** Opening EXTRACTED MATERIAL block **

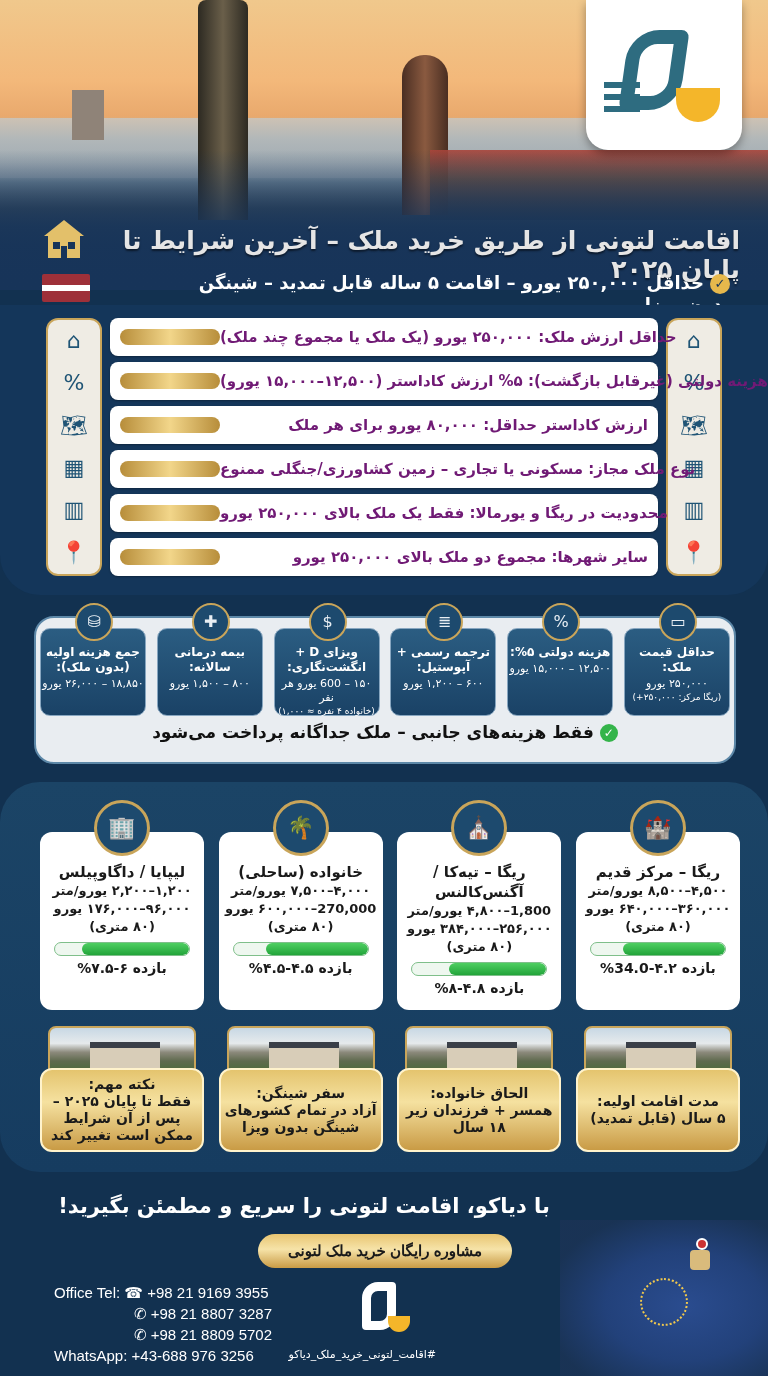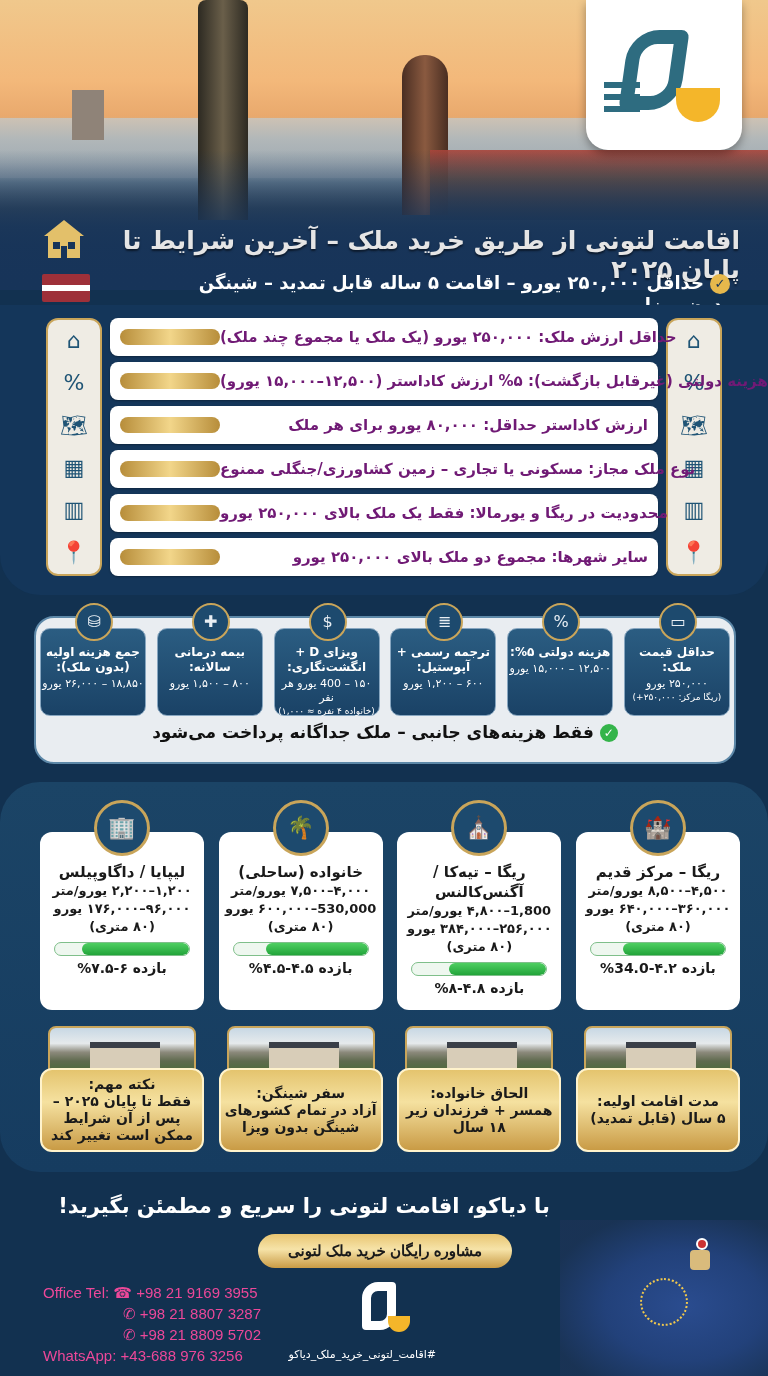--- a/index.html
+++ b/index.html
@@ -162,7 +162,7 @@
   <div class="cost">
     <span class="cico">$</span>
     <div class="l1">ویزای D + انگشت‌نگاری:</div>
-    <div class="l2">۱۵۰ – 400 یورو هر نفر</div>
+    <div class="l2">۱۵۰ – 600 یورو هر نفر</div>
     <div class="l3">(خانواده ۴ نفره ≈ ۱,۰۰۰)</div>
   </div>
   <div class="cost">

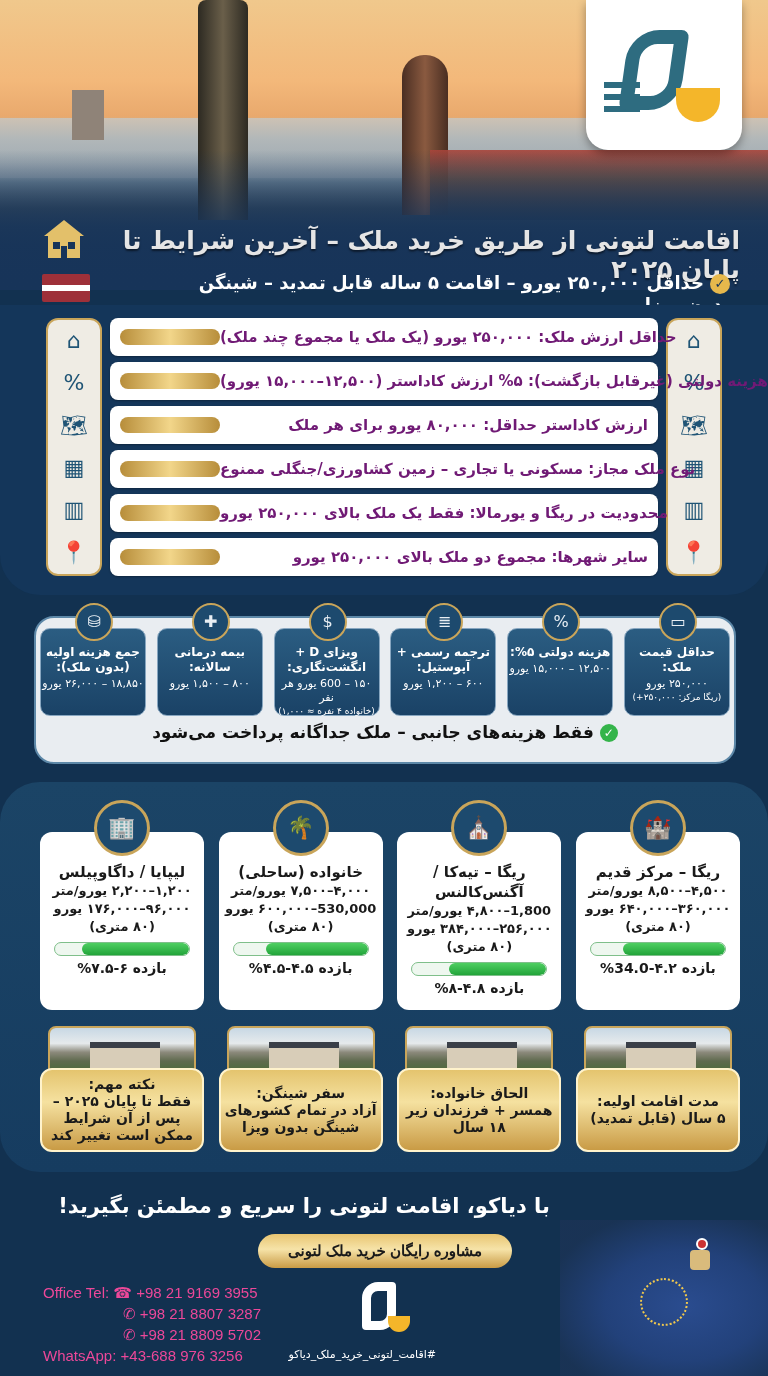--- a/index.html
+++ b/index.html
@@ -208,7 +208,7 @@
     <span class="cico">🌴</span>
     <div class="name">خانواده (ساحلی)</div>
     <div class="p">۴,۰۰۰–۷,۵۰۰ یورو/متر</div>
-    <div class="p">530,000–۶۰۰,۰۰۰ یورو</div>
+    <div class="p">270,000–۶۰۰,۰۰۰ یورو</div>
     <div class="p">(۸۰ متری)</div>
     <div class="bar">
         <i style="width:76%"></i>

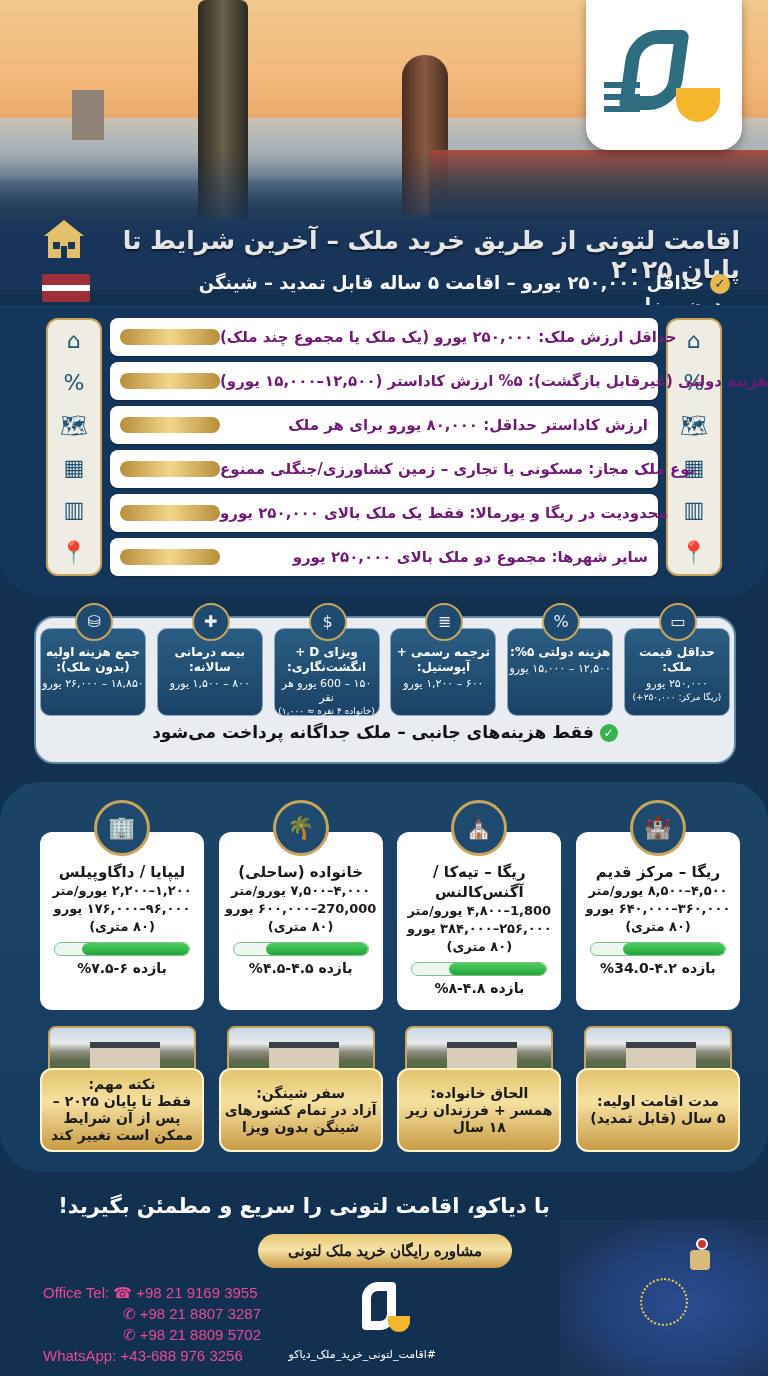--- a/index.html
+++ b/index.html
@@ -60,7 +60,7 @@
 .stars{position:absolute;left:640px;top:1278px;width:48px;height:48px;border-radius:50%;border:2px dotted #f2c94c}
 .latvia{position:absolute;left:690px;top:1250px;width:20px;height:20px;background:#d9bb7c;border-radius:4px}
 .pin{position:absolute;left:696px;top:1238px;width:12px;height:12px;background:#c33;border-radius:50%;border:2px solid #fff}
-.contacts{position:absolute;left:43px;top:1282px;font-family:"Liberation Sans",sans-serif;font-size:15px;color:#ec4899;line-height:21px}
+.contacts{position:absolute;left:54px;top:1282px;font-family:"Liberation Sans",sans-serif;font-size:15px;color:#ffffff;line-height:21px}
 .contacts .r{text-align:right;width:218px}
 .flogo{position:absolute;left:350px;top:1282px;width:70px;height:56px}
 .flogo .s{position:absolute;left:12px;top:0;width:34px;height:48px;border:9px solid #fff;border-radius:16px 4px 16px 4px}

** Closing EXTRACTED MATERIAL block **

Wherever a line above contains the string "span", copy that line.

▸ ANSWER TO THE PROBLEM:
     <span class="cico">$</span>
     <span class="cico">🌴</span>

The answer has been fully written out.